А его последнее письмо действительно прощальное, завещание, в котором он вспомнил абсолютно всех. Оно в стихах, и именно в этом письме указано, как он погибнет: сгорит. Именно так он и погиб, один из всего экипажа вертолета, все остальные остались живы. Отец у меня был жизнелюб, оптимист, а когда я уже был в Афганистане, ребята говорили, что последние три дня он ходил сам не свой, таким никогда его не видели. Даже на его последней фотографии у него глаза были неживые. Я очень удивился, когда увидел эту фотографию: все время такой был живой взгляд, а тут пустые глаза, «стекляшки». Я знаю по себе: опытный человек, прошедший войну, может увидеть, кто сегодня погибнет. Это, как говорят, написано на лице.

– Несмотря на это, Вы все-таки добились того, что попали в Афганистан, и не просто попали, а стали авиационным наводчиком. Это профессия, в которой служат единицы. Почему Вы выбрали именно такую опасную профессию и какие были впечатления, когда Вы участвовали в первой операции?

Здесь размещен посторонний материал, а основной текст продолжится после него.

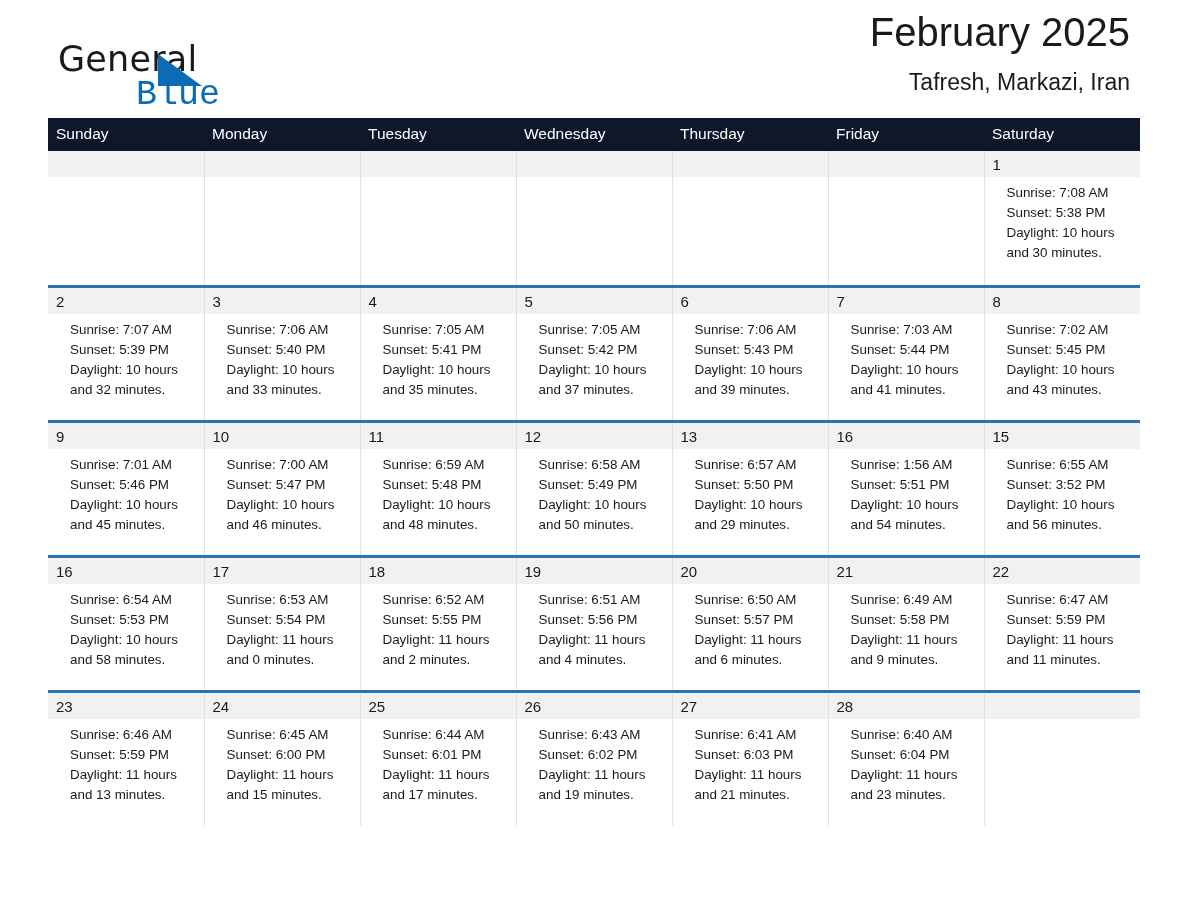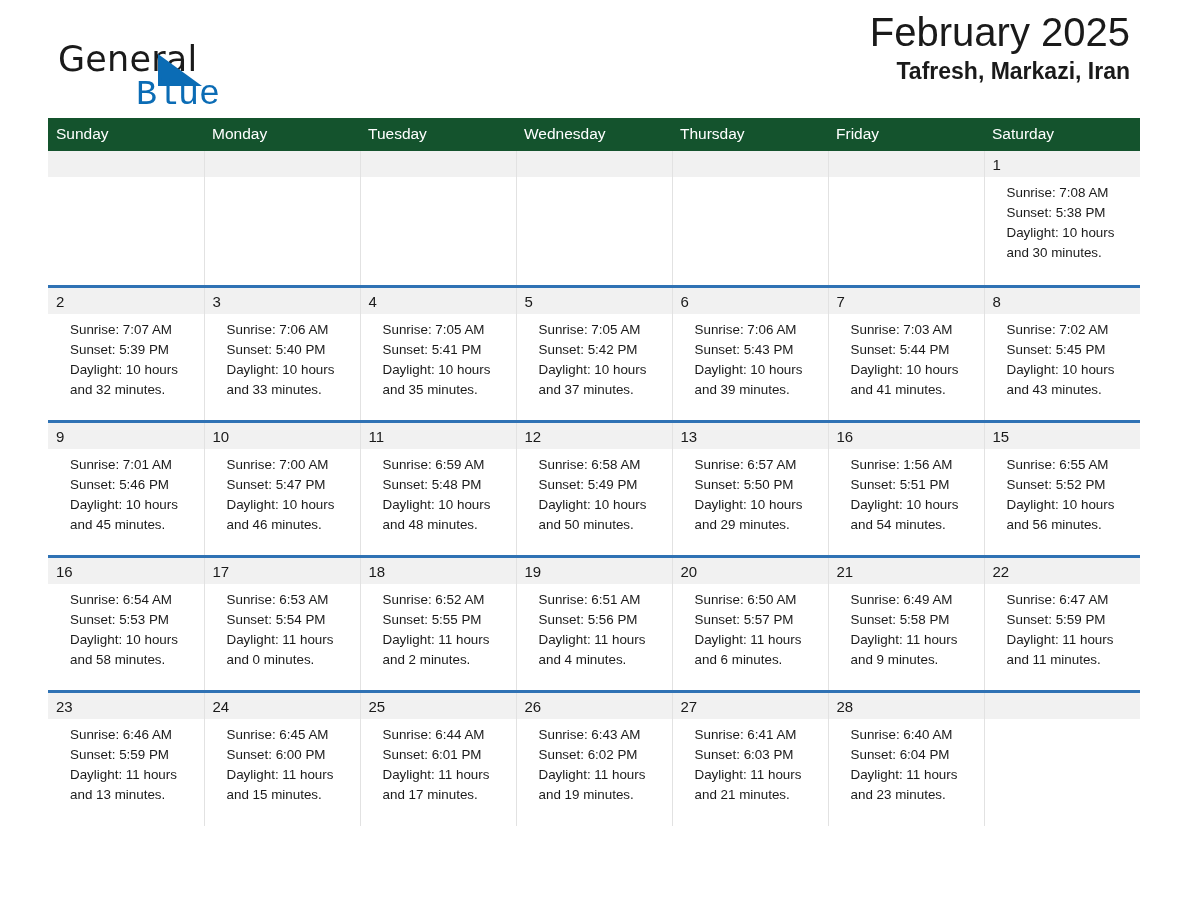"Tafresh, Markazi, Iran" .cal-subtitle { font-weight: 700 -> 400; margin-top: none -> 11px }
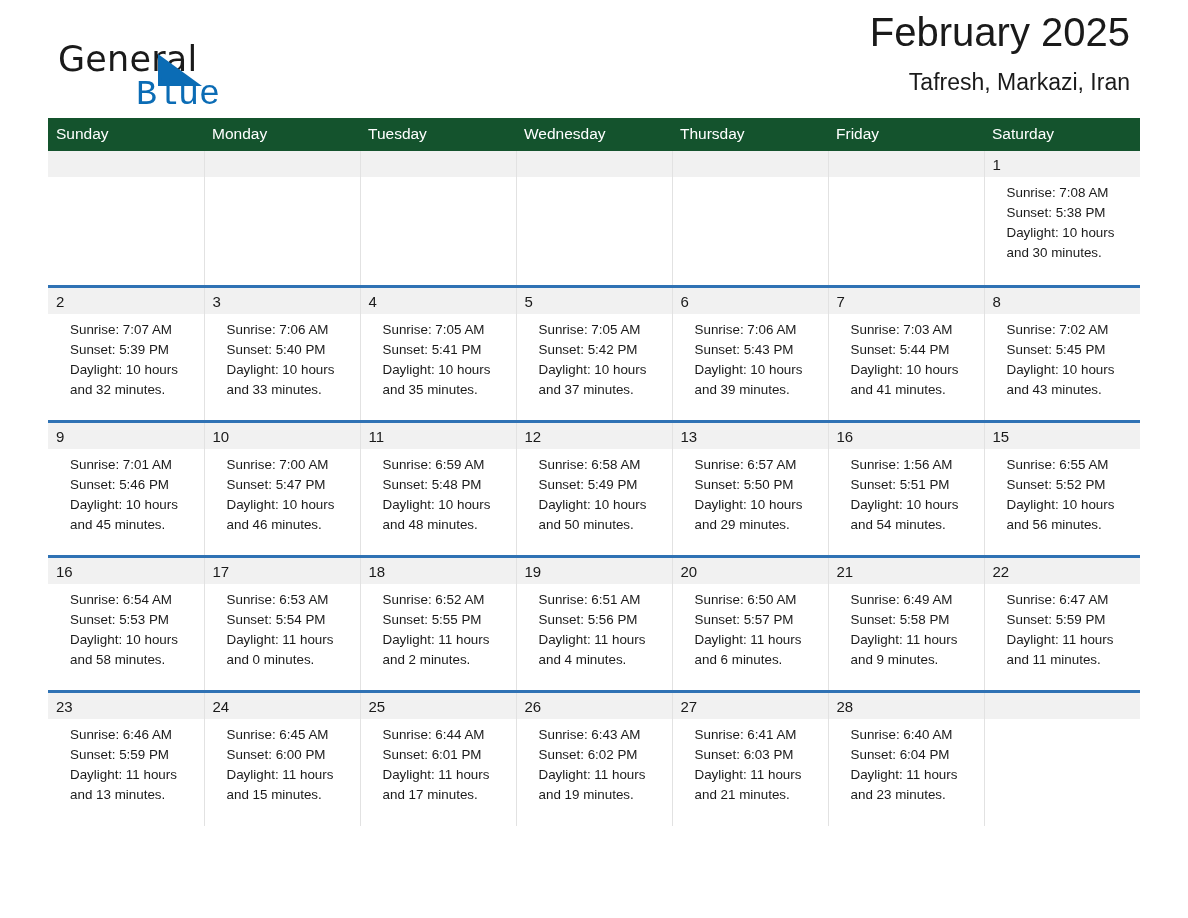"Sunday" .calendar th { background: #14532d -> #0f172a }
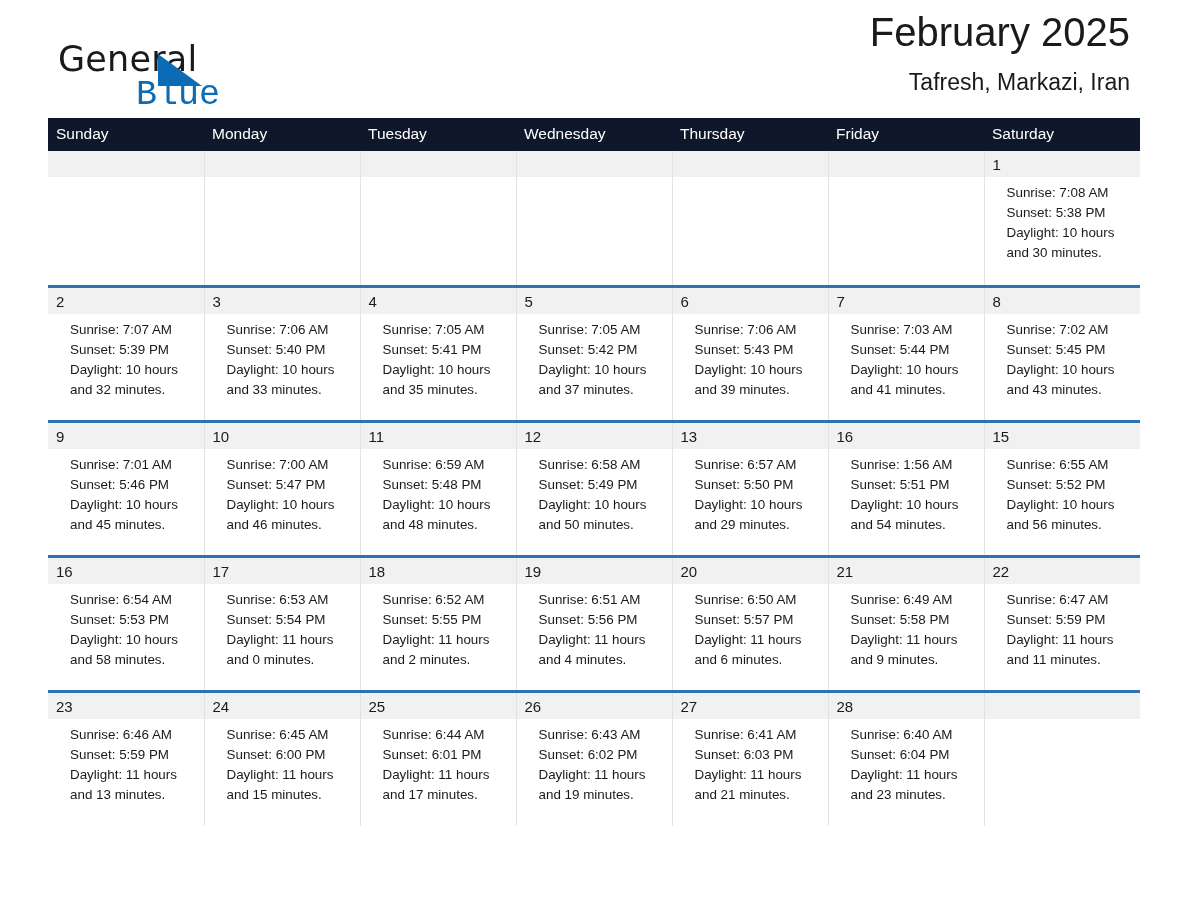"Sunset: 5:52 PM" div { text: 5:52 -> 3:52 }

– Вы знаете, с того момента, когда я выгружал из самолета гроб отца, у меня была мысль: а стоит ли жизни такая поездка в Афганистан? Ради чего? Тем более добровольно. Одно дело, когда есть приказ – мы люди военные, а ехать самому – зачем? Чтобы потом тебя вот так привезли в гробу? У меня был вопрос, стоит ли оно того, и, чтобы это понять, надо все это испытать на себе. Многие почему-то думали, что я еду мстить за отца. Нет, слава Богу, мести никакой не было, более того, было даже, скажем так, более бережное отношение к противнику. Ответ я там на свой вопрос получил: сто́ит.

– Все-таки почему Вы стали авиационным наводчиком?

– Потому что эта работа как раз боевая. Авиационный наводчик изо дня в день ходит на боевые операции. Если, скажем так, в пехоте один батальон воюет, другой на охранении, третий отдыхает в полку, то наводчик сначала с одним батальоном, потом они меняются, и ты с другим батальоном, с третьим, и так далее. У меня максимальный перерыв между боевыми действиями был три дня. Один раз, правда, была неделя, но это было как раз на праздник, были выборы, и я тогда принимал должность.

– Как я прочитал, на всю армию было двадцать с небольшим офицеров боевого управления авиации. И Вы были в числе этих двадцати человек на всю армию?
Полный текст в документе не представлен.